That’s where I stand.

  That’s all the airtime I’ll dedicate to this issue, so let’s proceed.

  What we know so far about Arla Macleod is that there were some issues that could have, and perhaps should have, been identified in her teenage years. Some of these stem from allegations about the family dynamic itself. Unfortunately not a lot is known about the inner workings of the Macleod family; by all accounts we’ve heard so far, they kept themselves to themselves. Arla’s parents had no close friends in Stanwel, Lancashire – the small mining town they moved to from Saltcoats, Ayrshire when Arla was two years old. We do know that the Macleods were staunchly Catholic and that Arla’s mother, Lucy, was very conscious of keeping up appearances. Sadly, Arla’s younger sister, Alice, has barely even been mentioned in this series.

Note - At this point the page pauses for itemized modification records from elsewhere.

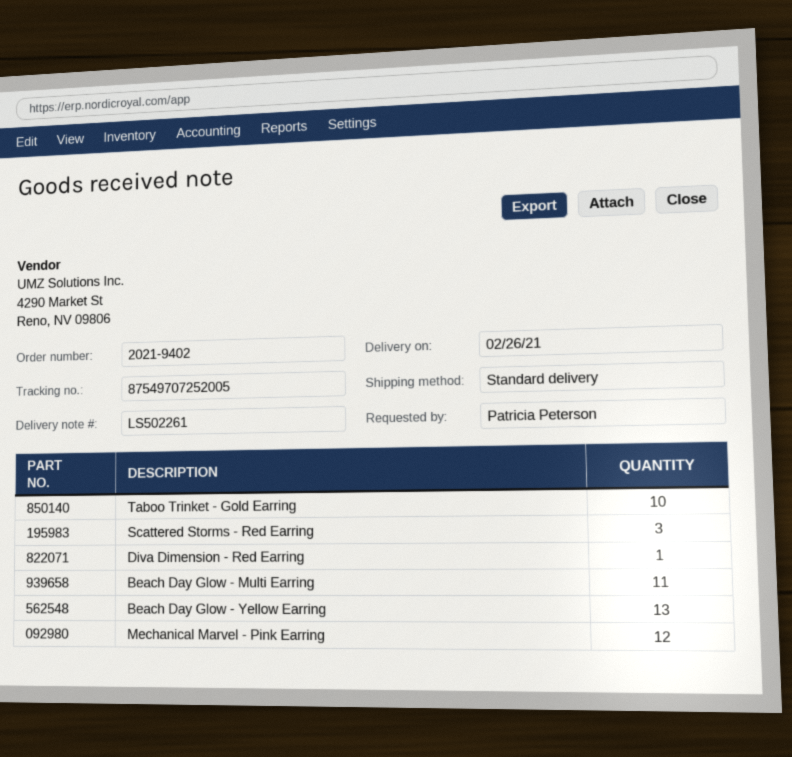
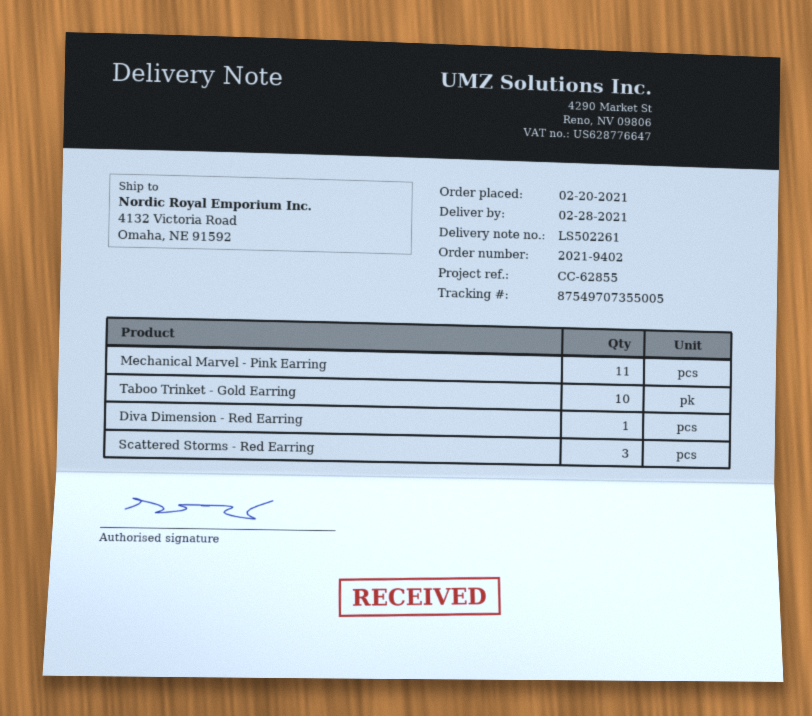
delivery date: 2021-02-26 -> 2021-02-28
tracking number: 87549707252005 -> 87549707355005
Beach Day Glow - Multi Earring: 11 -> none
Beach Day Glow - Yellow Earring: 13 -> none
Mechanical Marvel - Pink Earring: 12 -> 11

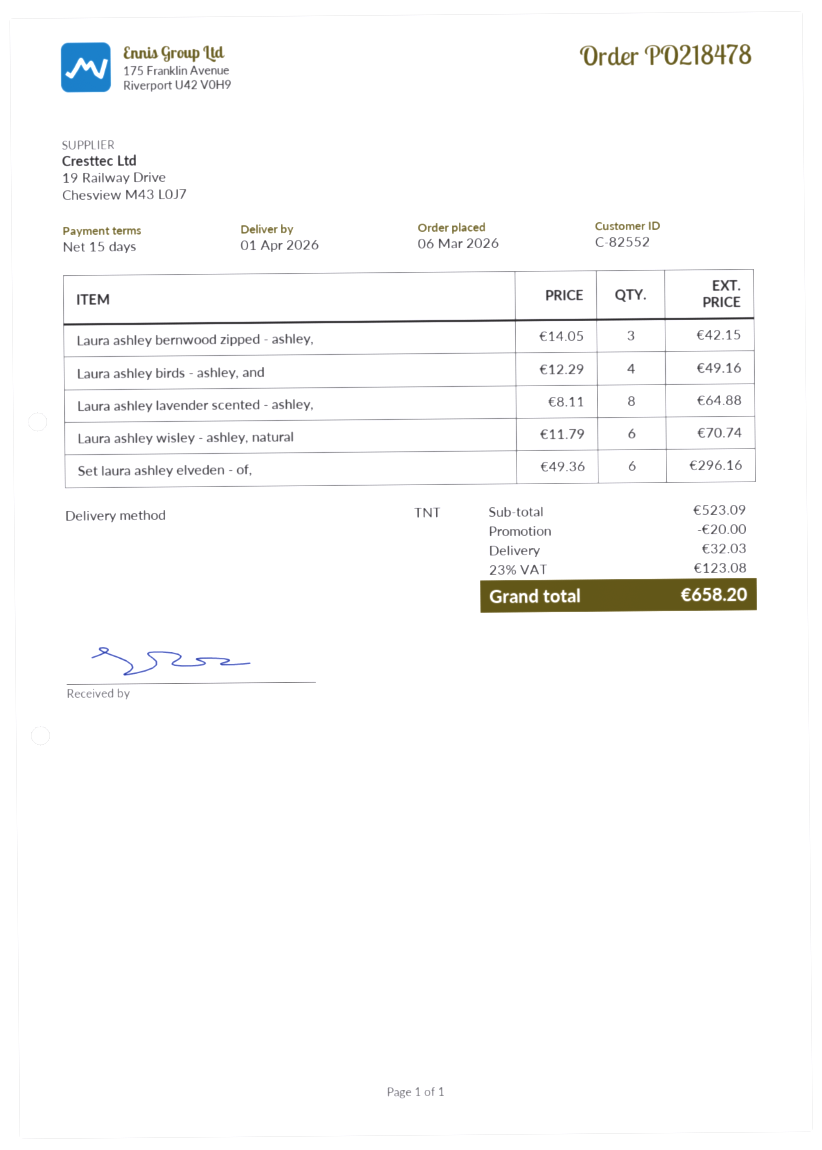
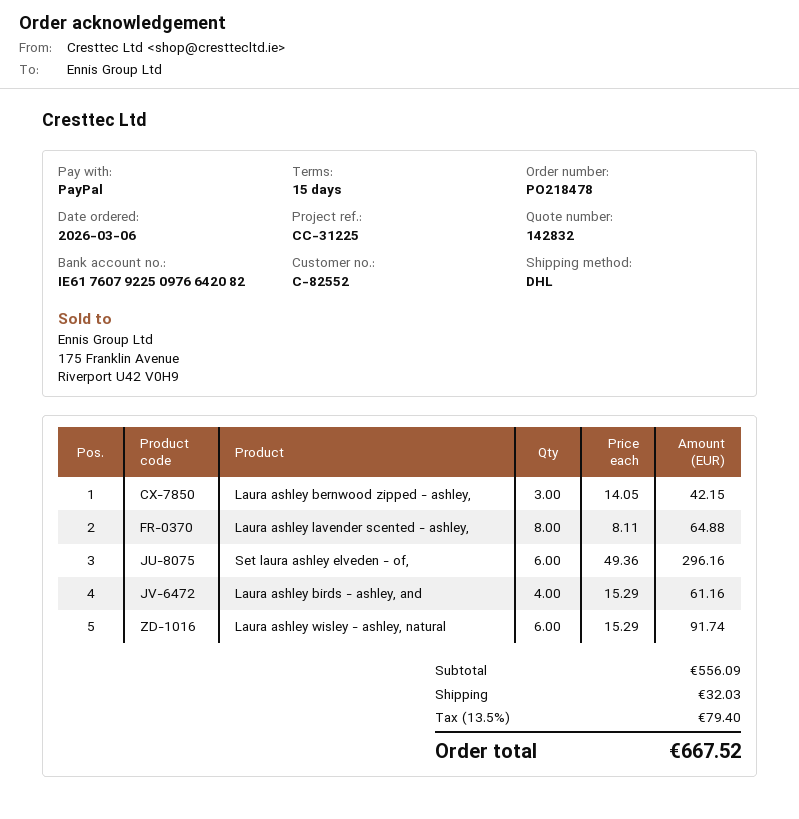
shipping method: TNT -> DHL
Laura ashley birds - ashley, and: 4 x 12.29 = 49.16 -> 4 x 15.29 = 61.16
Laura ashley wisley - ashley, natural: 6 x 11.79 = 70.74 -> 6 x 15.29 = 91.74
subtotal: 523.09 -> 556.09
discount: 20.00 -> none
tax: 23% = 123.08 -> 13.5% = 79.40
total: 658.20 -> 667.52

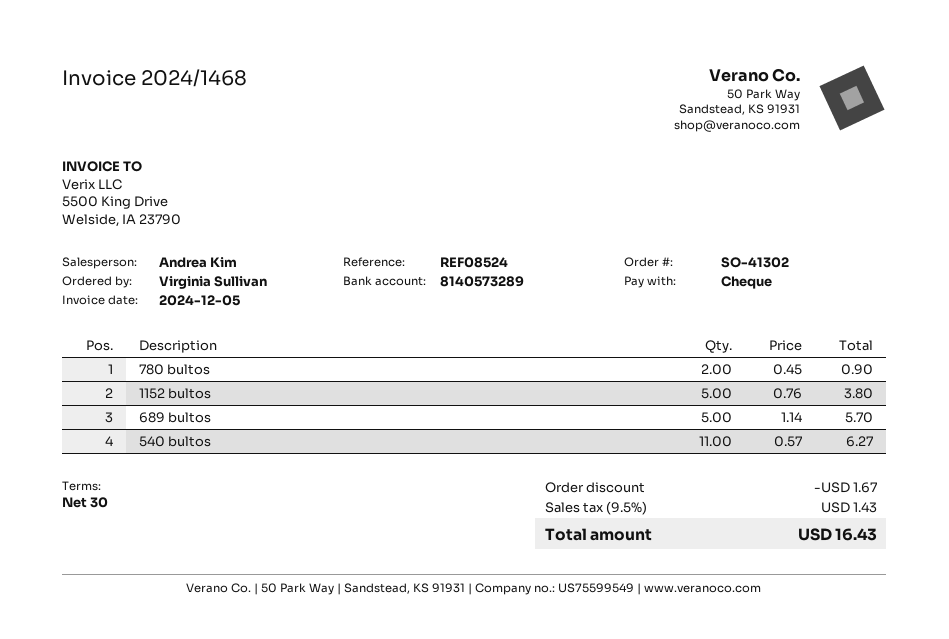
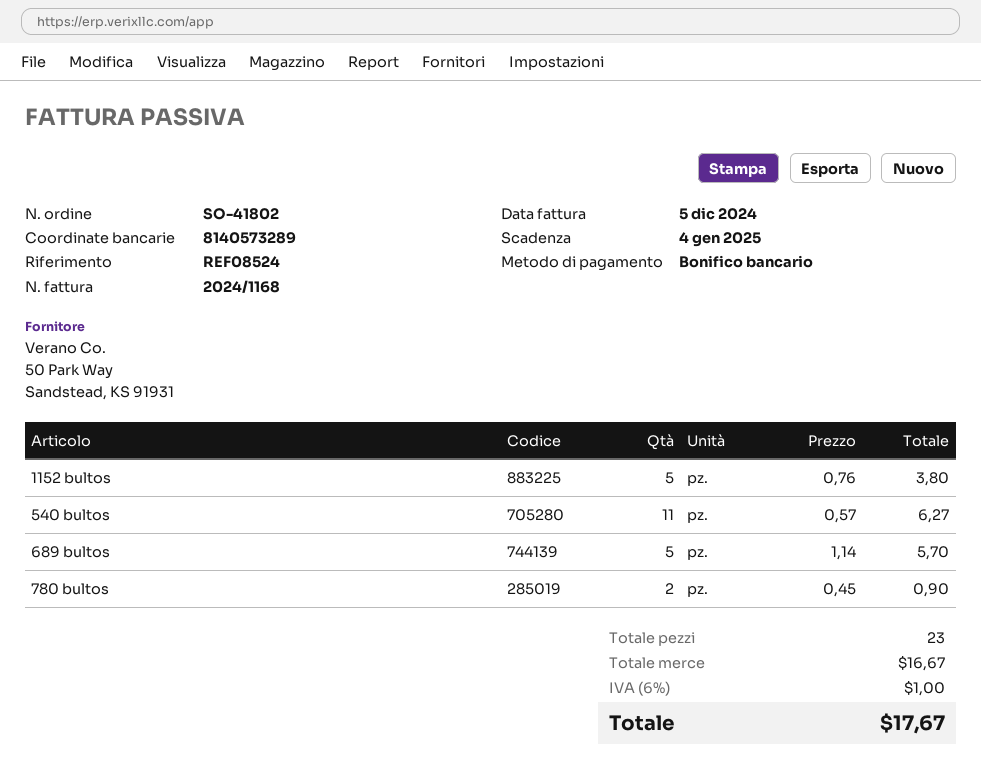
order number: SO-41302 -> SO-41802
invoice number: 2024/1468 -> 2024/1168
payment method: cheque -> bank transfer
discount: 1.67 -> none
tax: 9.5% = 1.43 -> 6% = 1.00
total: 16.43 -> 17.67

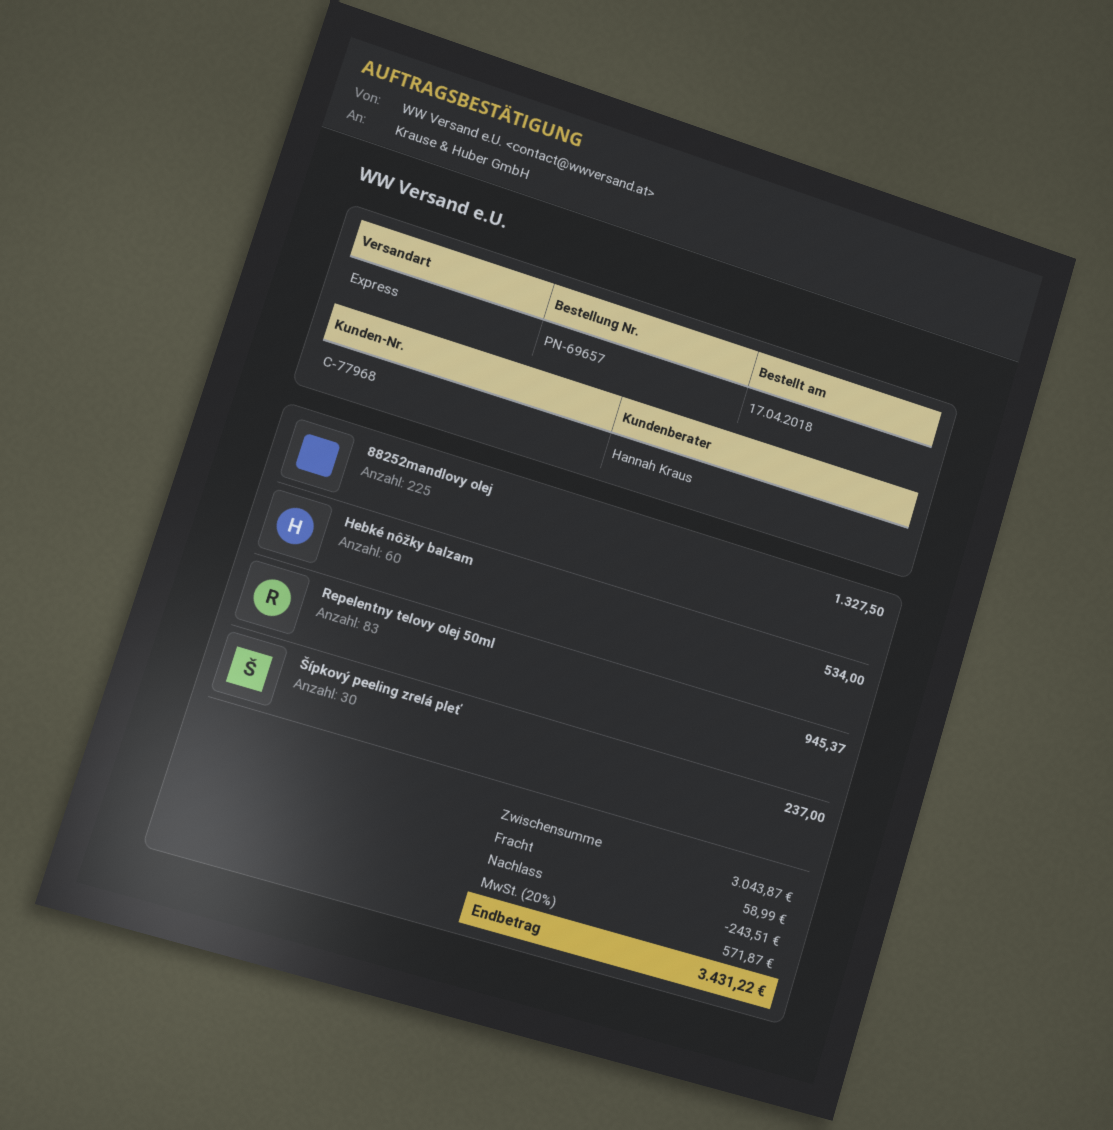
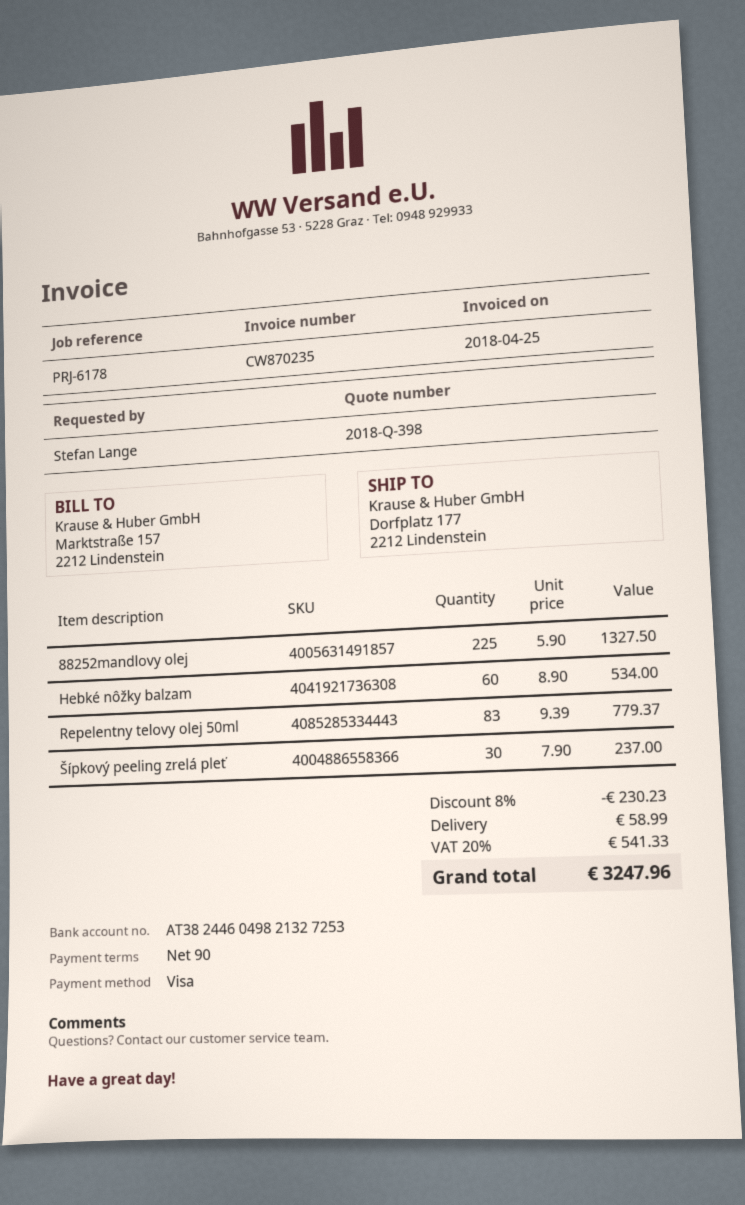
Repelentny telovy olej 50ml: 83 for 945.37 -> 83 for 779.37
discount: 243.51 -> 230.23
tax: 20% = 571.87 -> 20% = 541.33
total: 3431.22 -> 3247.96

  So it is Alice Macleod I am going to try to explore in this episode. And Paulette English is someone who may be able to shed some light on her.

  I open our chat with a question about Alice. A tumble dryer clanks away in the background, and makes the room faintly steamy.

  —I’m sorry about the racket, love. I hope it don’t interfere with your whatssama-thingy there. It’s on the blink, this.

  —Were you friends with both the Macleod girls?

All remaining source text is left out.